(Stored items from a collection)
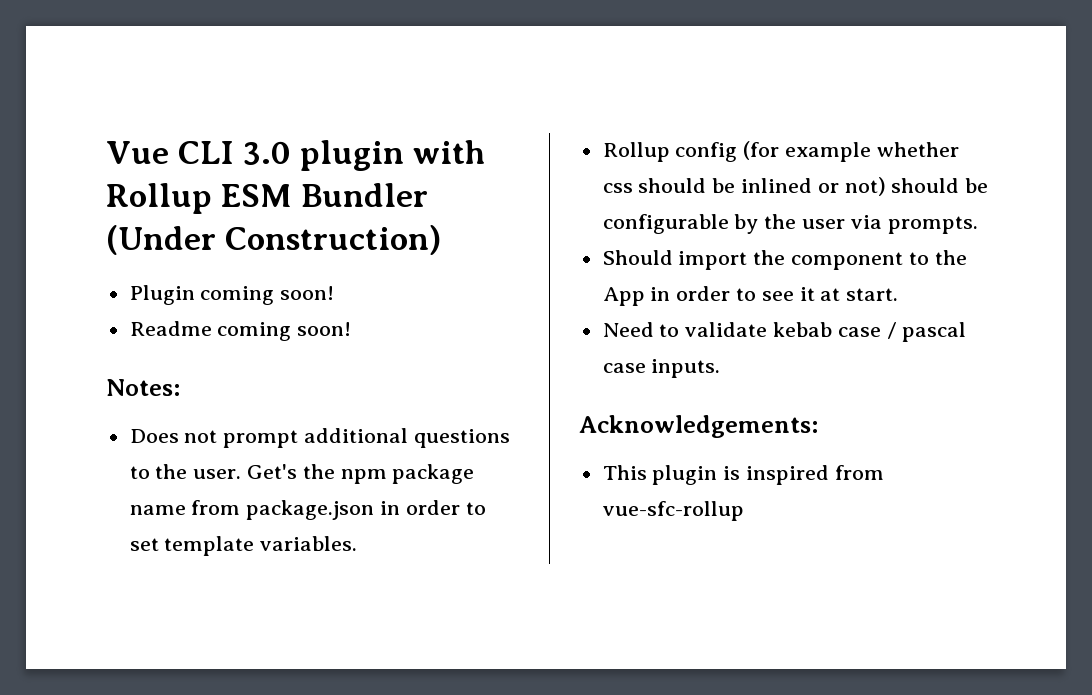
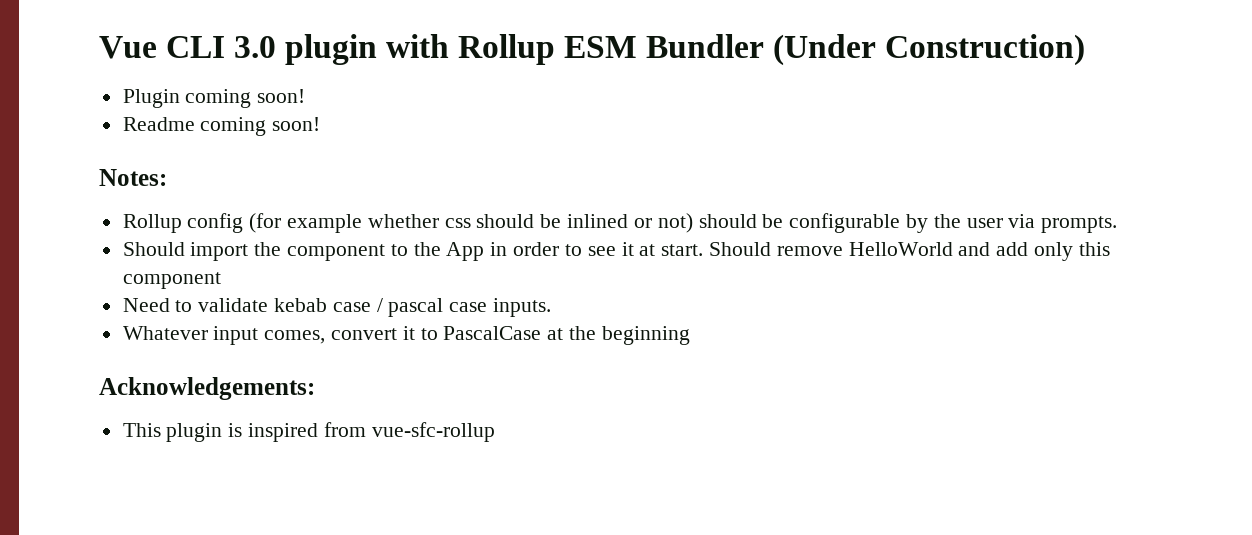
[129,428,510,448] [129,464,475,484] [129,500,486,520] [129,536,358,556] // Does not prompt additional questions to the user. Get's the npm package name from package.json in order to set template variables. -> (167, 177) none
(899, 294) none -> [708,242,1110,261] [122,272,221,289] Should remove HelloWorld and add only this component
(721, 368) none -> [122,326,690,345] // Whatever input comes, convert it to PascalCase at the beginning

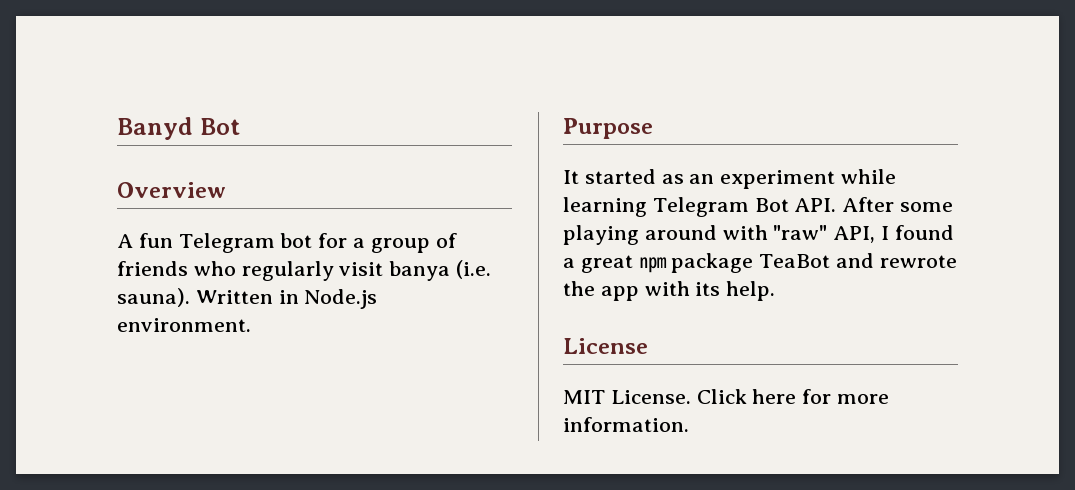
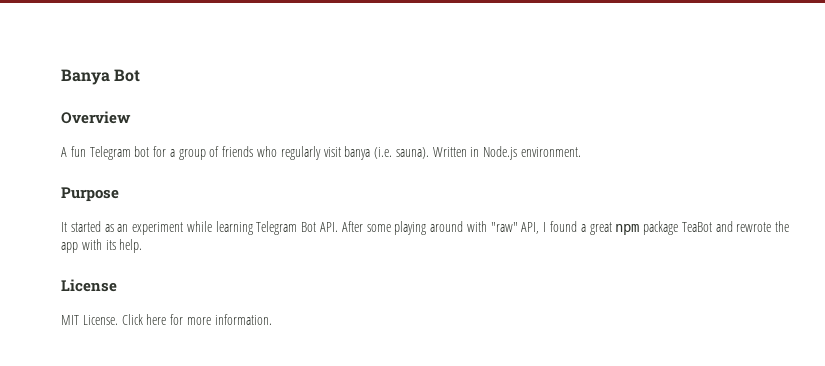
[117,117,193,140] Banyd -> [61,69,110,85] Banya

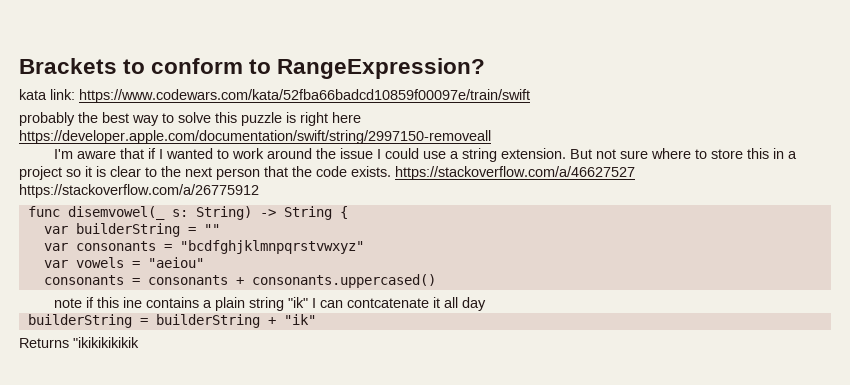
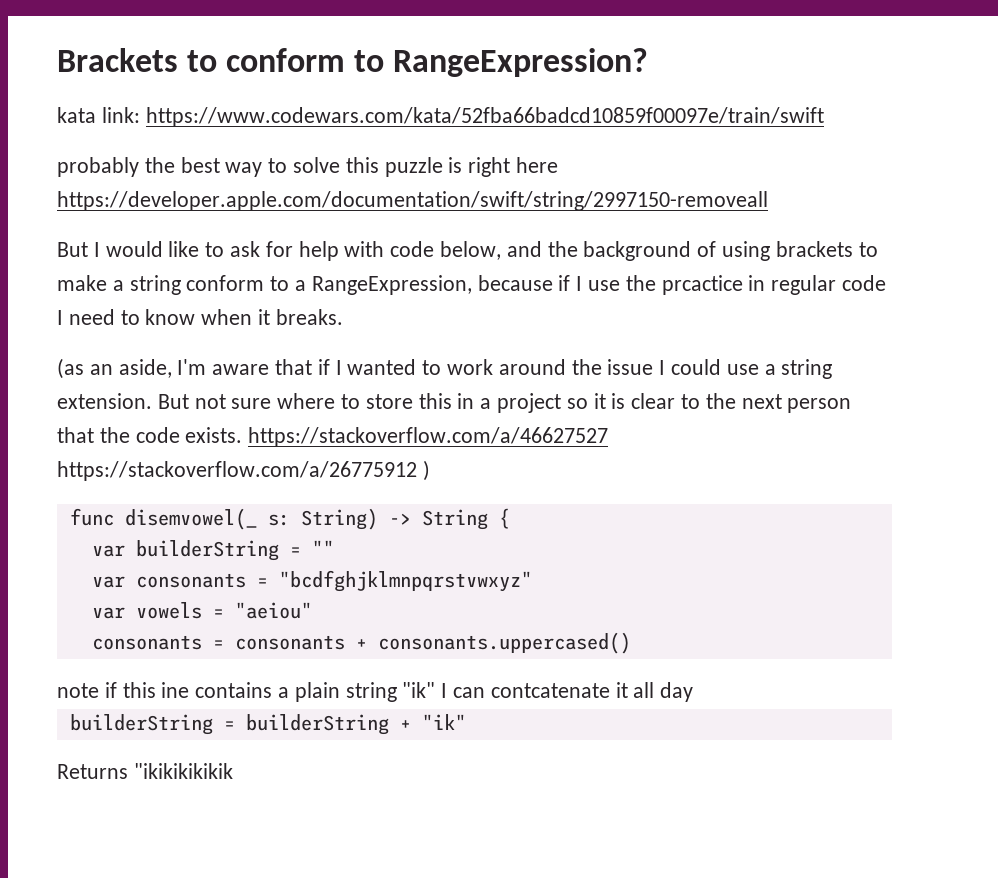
(491, 137) none -> [57,241,878,261] [57,275,887,295] [57,309,343,325] [57,358,172,379] But I would like to ask for help with code below, and the background of using brackets to make a string conform to a RangeExpression, because if I use the prcactice in regular code I need to know when it breaks. // (as an aside,
(259, 191) none -> [422,460,430,481] )

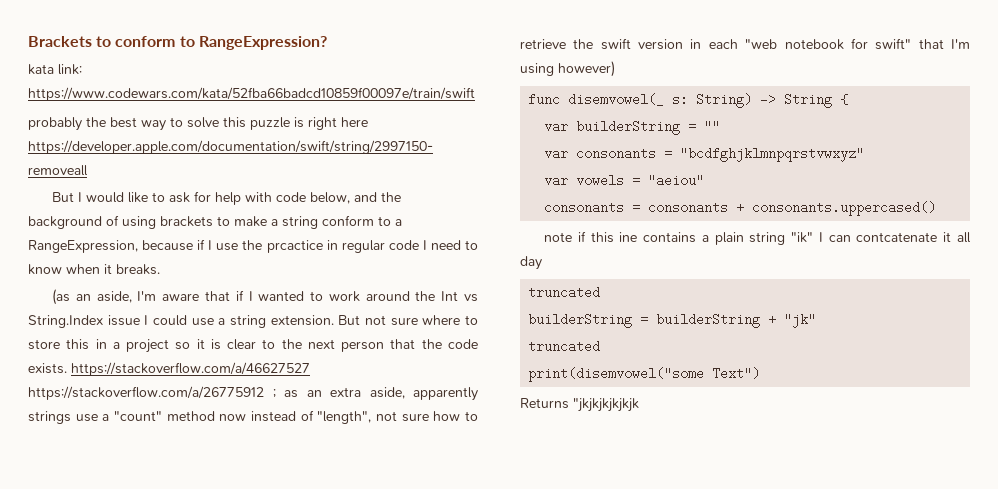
(602, 367) none -> [441,291,478,302] [28,315,103,328] Int vs String.Index
[422,460,430,481] ) -> [272,387,478,401] [28,410,479,424] [520,38,970,50] [520,61,615,77] ; as an extra aside, apparently strings use a "count" method now instead of "length", not sure how to retrieve the swift version in each "web notebook for swift" that I'm using however)
(694, 692) none -> [528,286,601,299] // truncated
[421,714,466,730] "ik" -> [784,313,817,328] [528,340,601,353] [528,367,761,382] "jk" // truncated // print(disemvowel("some Text")
[133,763,233,779] "ikikikikikik -> [573,398,639,412] "jkjkjkjkjkjk

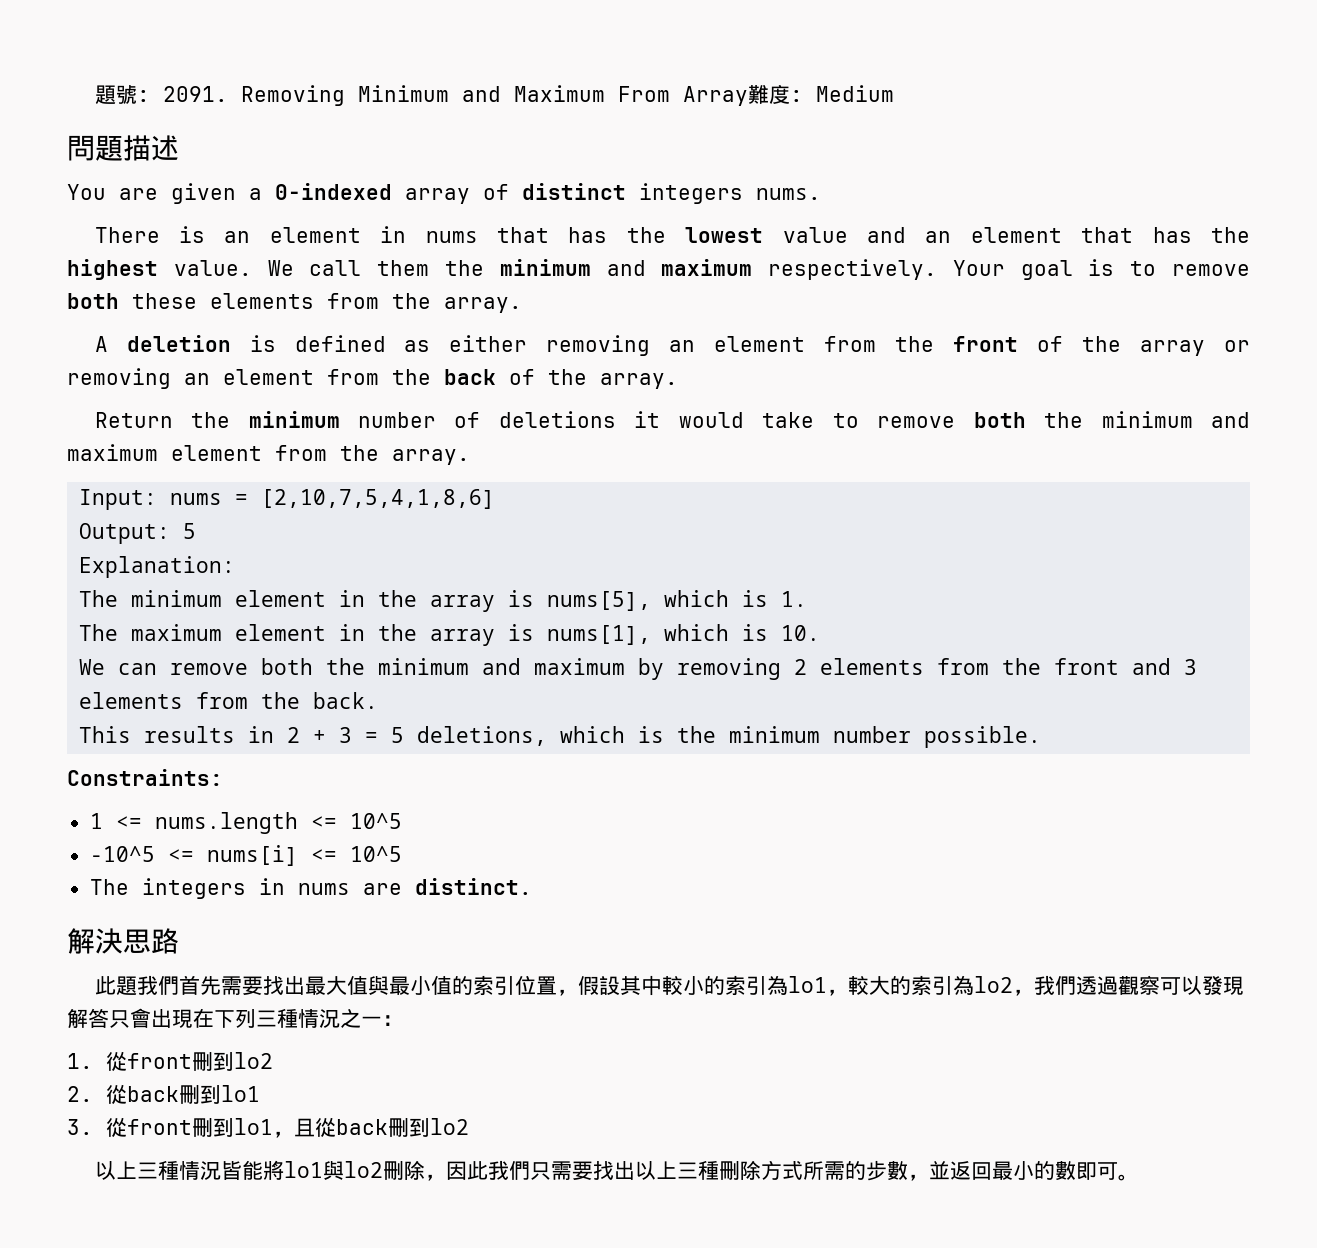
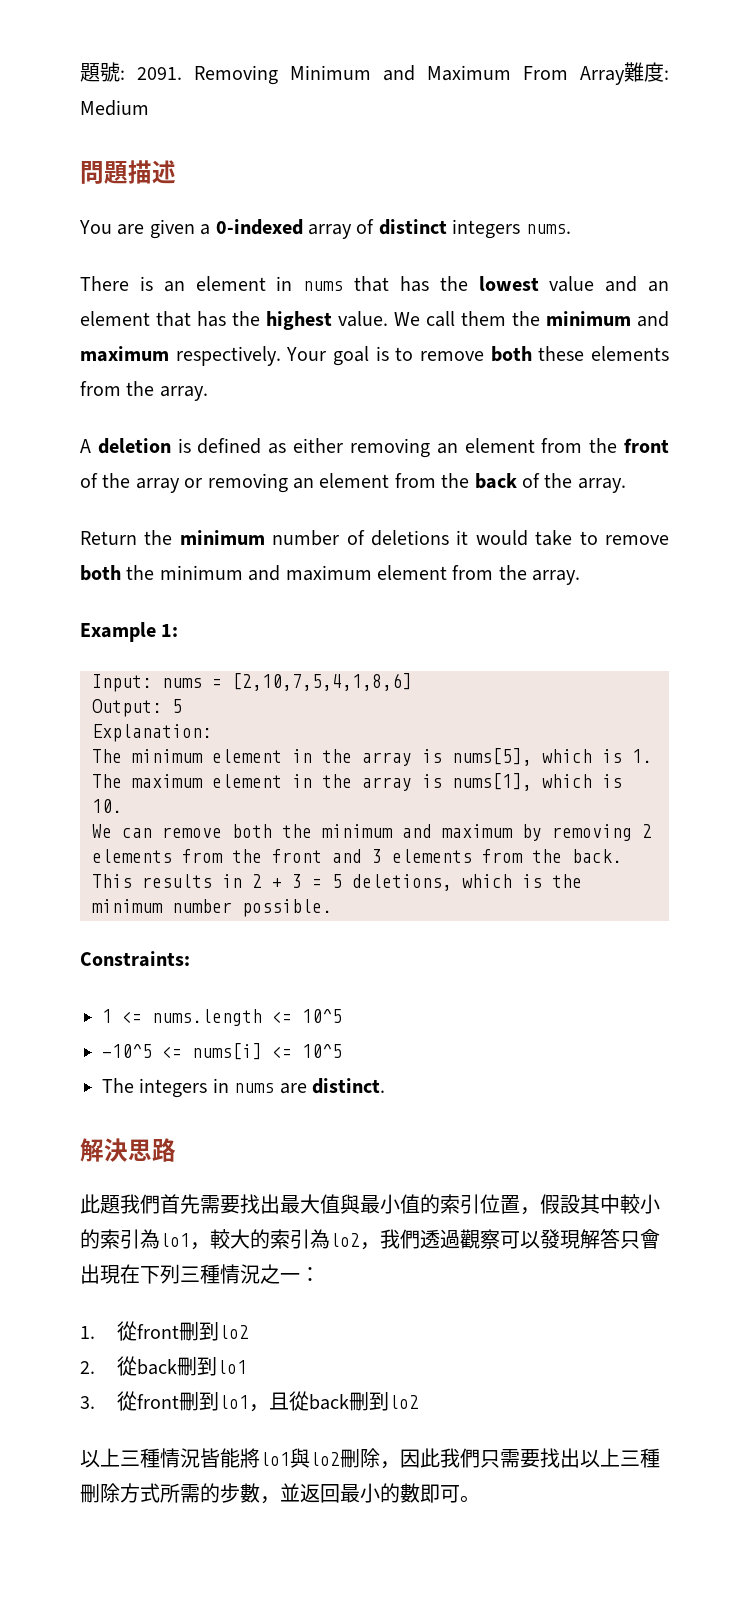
(470, 457) none -> [80,622,179,642] // Example 1:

▸ EXERCISE INSTRUCTIONS
Drop the pictures, then transcribe the lines from the one containing "-> [784,313,817,328] [528,340,601,353]" to the end of the data above, exactly and nothing more.

▸ TASK RESPONSE
[421,714,466,730] "ik" -> [784,313,817,328] [528,340,601,353] [528,367,761,382] "jk" // truncated // print(disemvowel("some Text")
[133,763,233,779] "ikikikikikik -> [573,398,639,412] "jkjkjkjkjkjk

(470, 457) none -> [80,622,179,642] // Example 1:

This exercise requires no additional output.